> **Work required**: In the entries below, which lines run from the one with "text: 2016 ->" through the one with "html: <div> <div>Januar</div>"? Repeat exactly those, both included, and no pictures.

> **Data under study**:
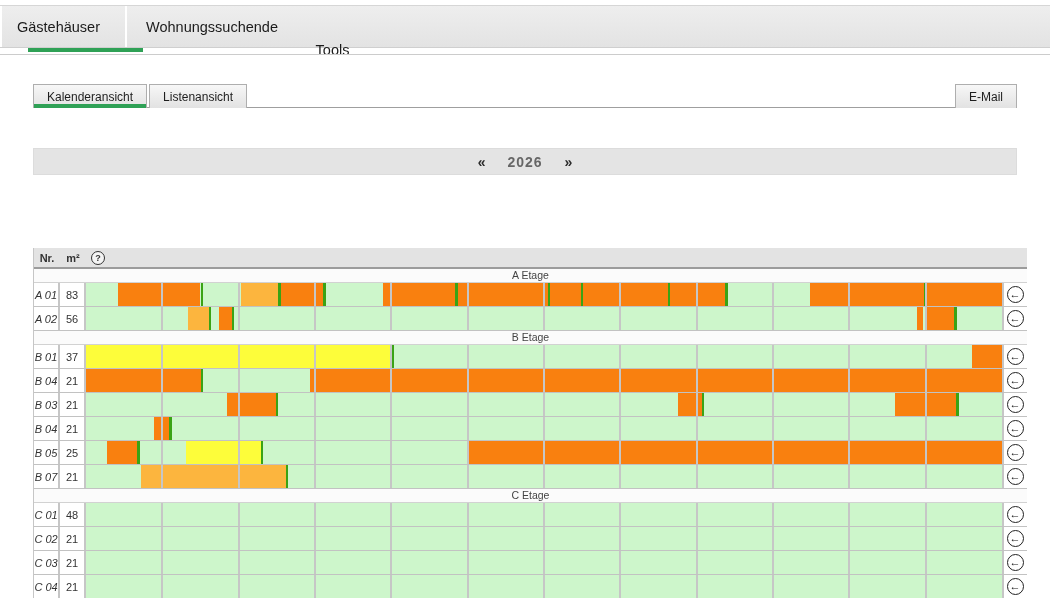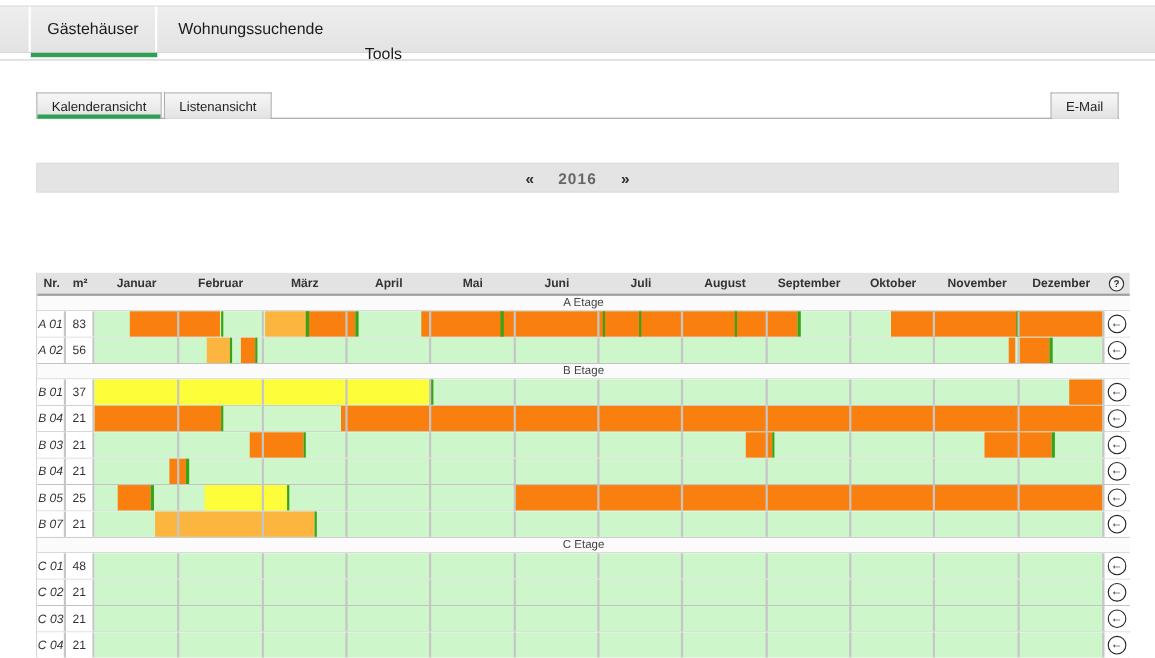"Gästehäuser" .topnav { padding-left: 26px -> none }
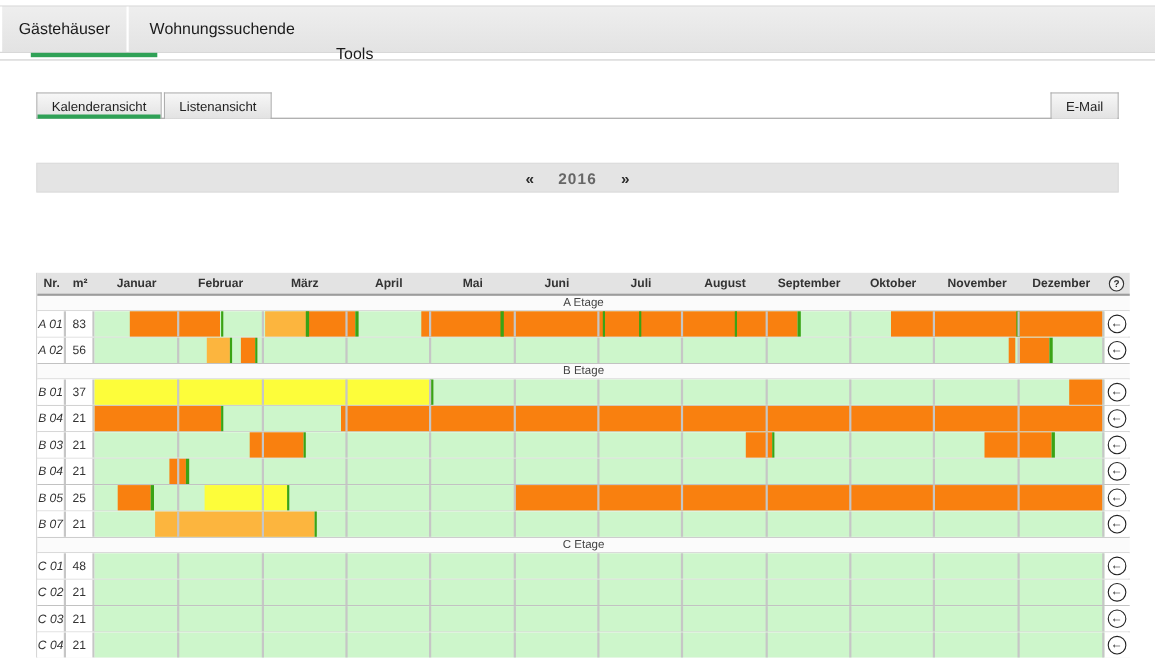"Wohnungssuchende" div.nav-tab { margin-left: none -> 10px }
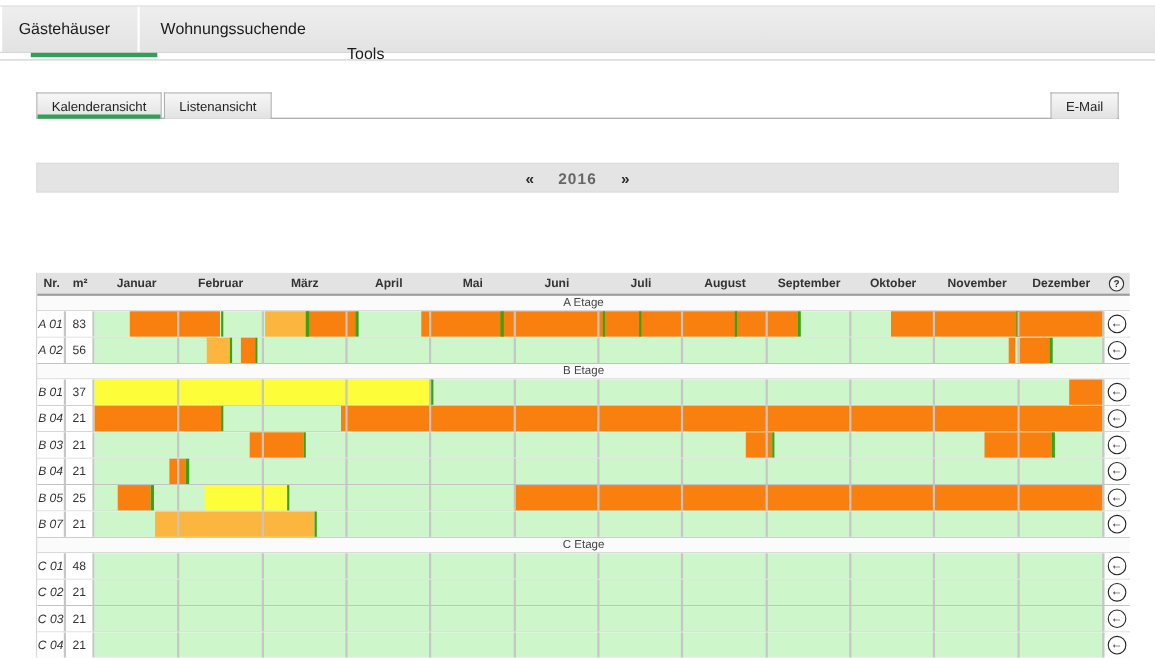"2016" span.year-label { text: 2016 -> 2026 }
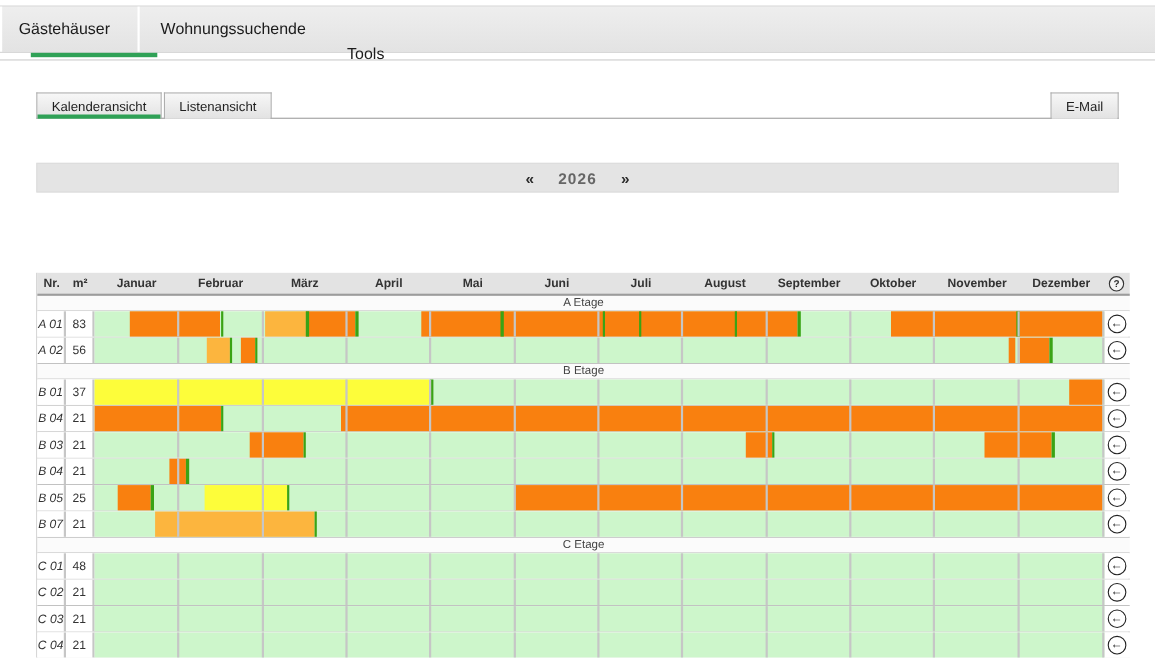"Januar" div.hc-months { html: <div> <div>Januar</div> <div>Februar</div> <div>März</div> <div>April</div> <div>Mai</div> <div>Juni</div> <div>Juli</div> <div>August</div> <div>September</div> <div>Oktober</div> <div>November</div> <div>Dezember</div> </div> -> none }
--
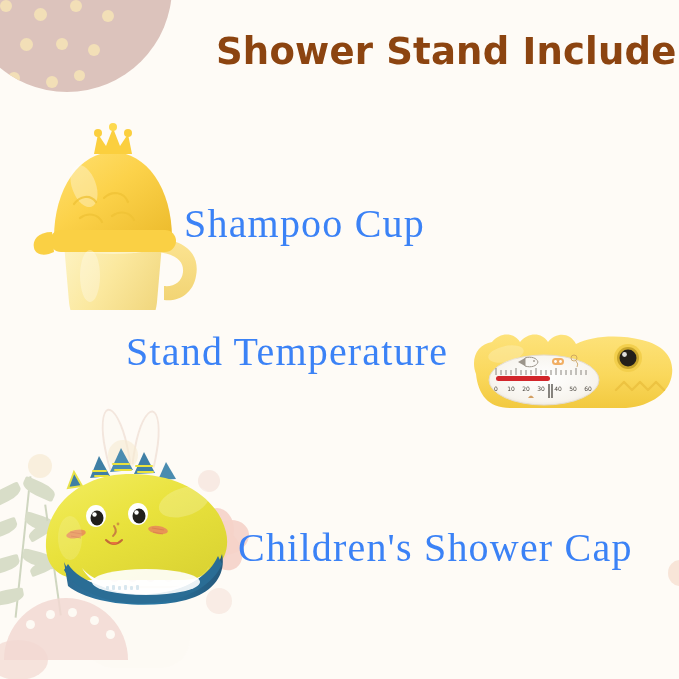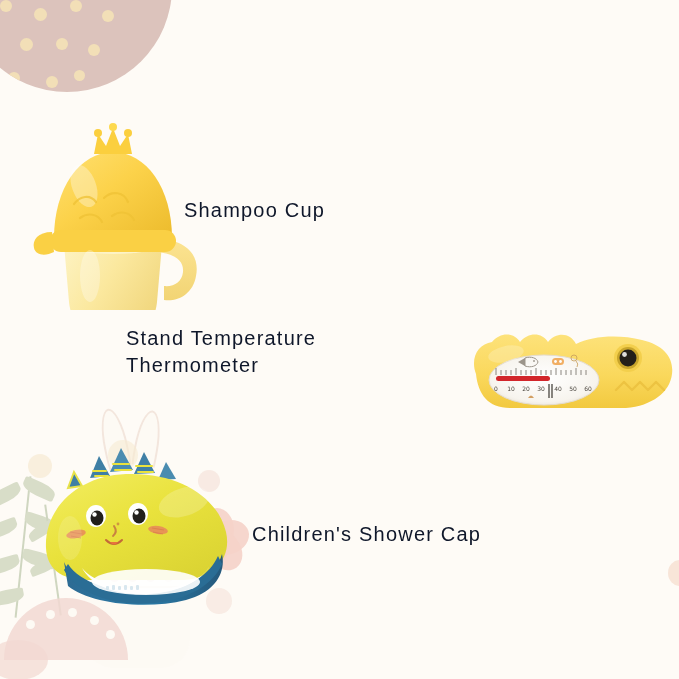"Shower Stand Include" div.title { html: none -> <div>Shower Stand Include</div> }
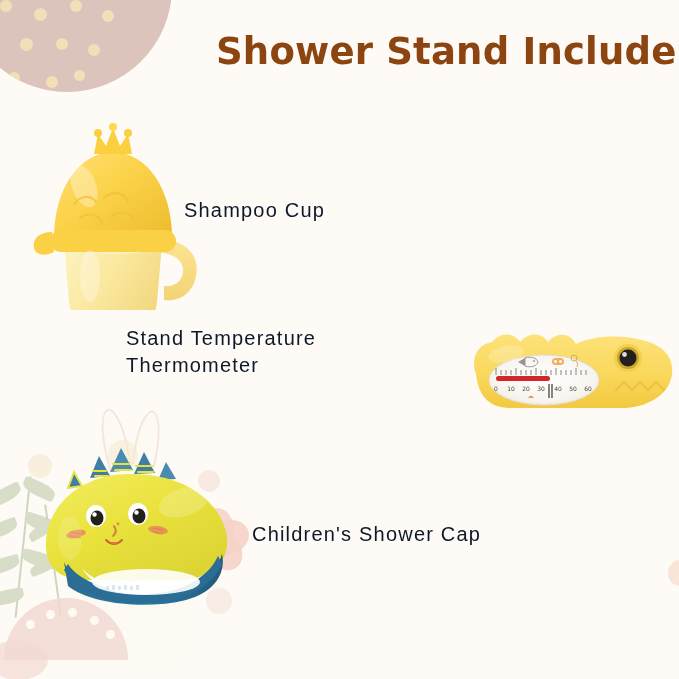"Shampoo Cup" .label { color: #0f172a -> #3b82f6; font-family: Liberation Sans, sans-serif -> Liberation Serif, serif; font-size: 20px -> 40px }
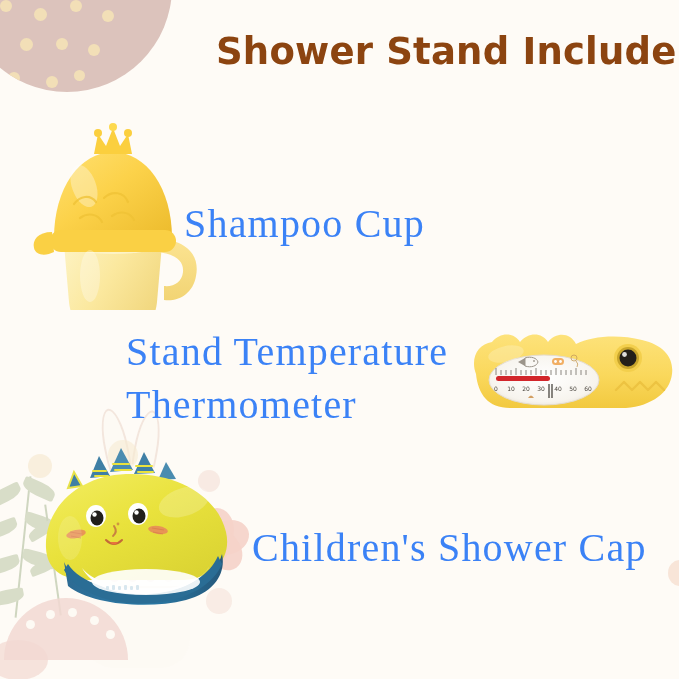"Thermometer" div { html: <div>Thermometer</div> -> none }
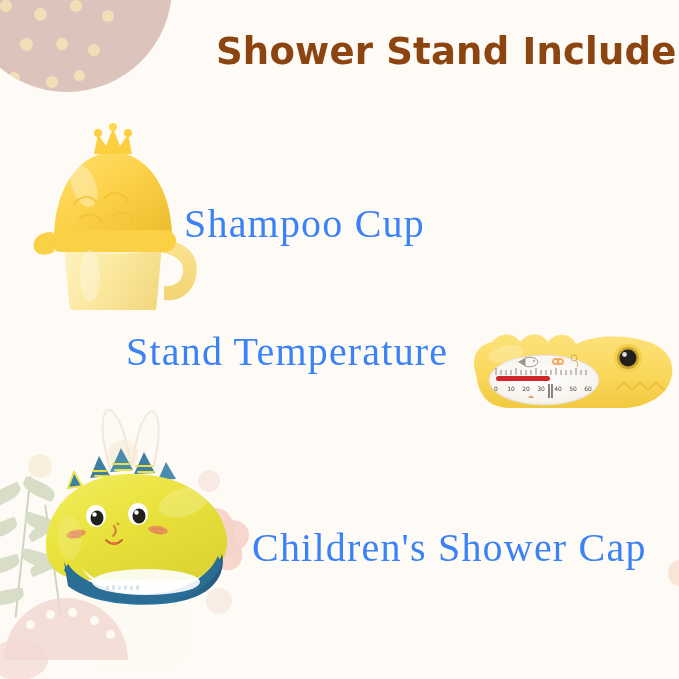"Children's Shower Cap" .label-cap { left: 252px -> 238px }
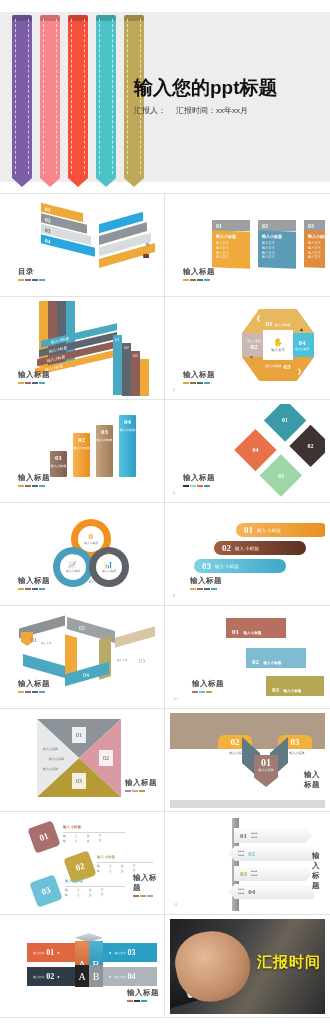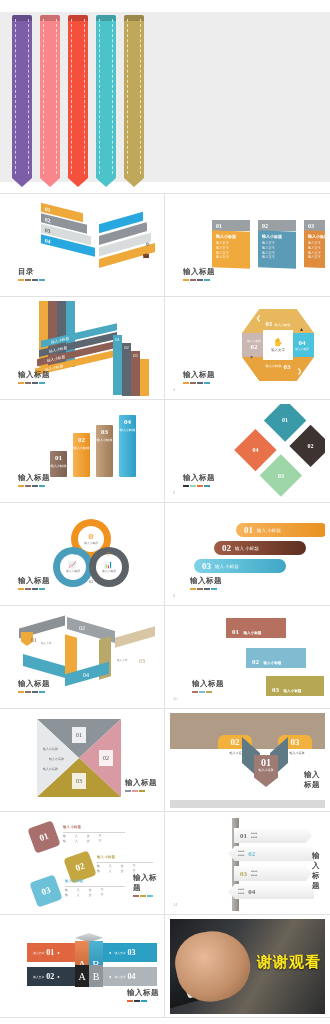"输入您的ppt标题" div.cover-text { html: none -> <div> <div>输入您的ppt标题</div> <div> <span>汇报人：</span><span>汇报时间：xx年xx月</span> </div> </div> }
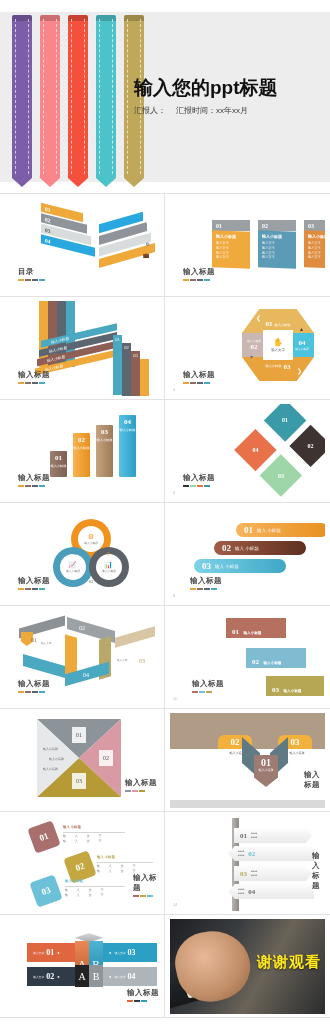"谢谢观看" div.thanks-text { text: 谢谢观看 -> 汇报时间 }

> **Answer space**:
"2016" span.year-label { text: 2016 -> 2026 }
"Januar" div.hc-months { html: <div> <div>Januar</div> <div>Februar</div> <div>März</div> <div>April</div> <div>Mai</div> <div>Juni</div> <div>Juli</div> <div>August</div> <div>September</div> <div>Oktober</div> <div>November</div> <div>Dezember</div> </div> -> none }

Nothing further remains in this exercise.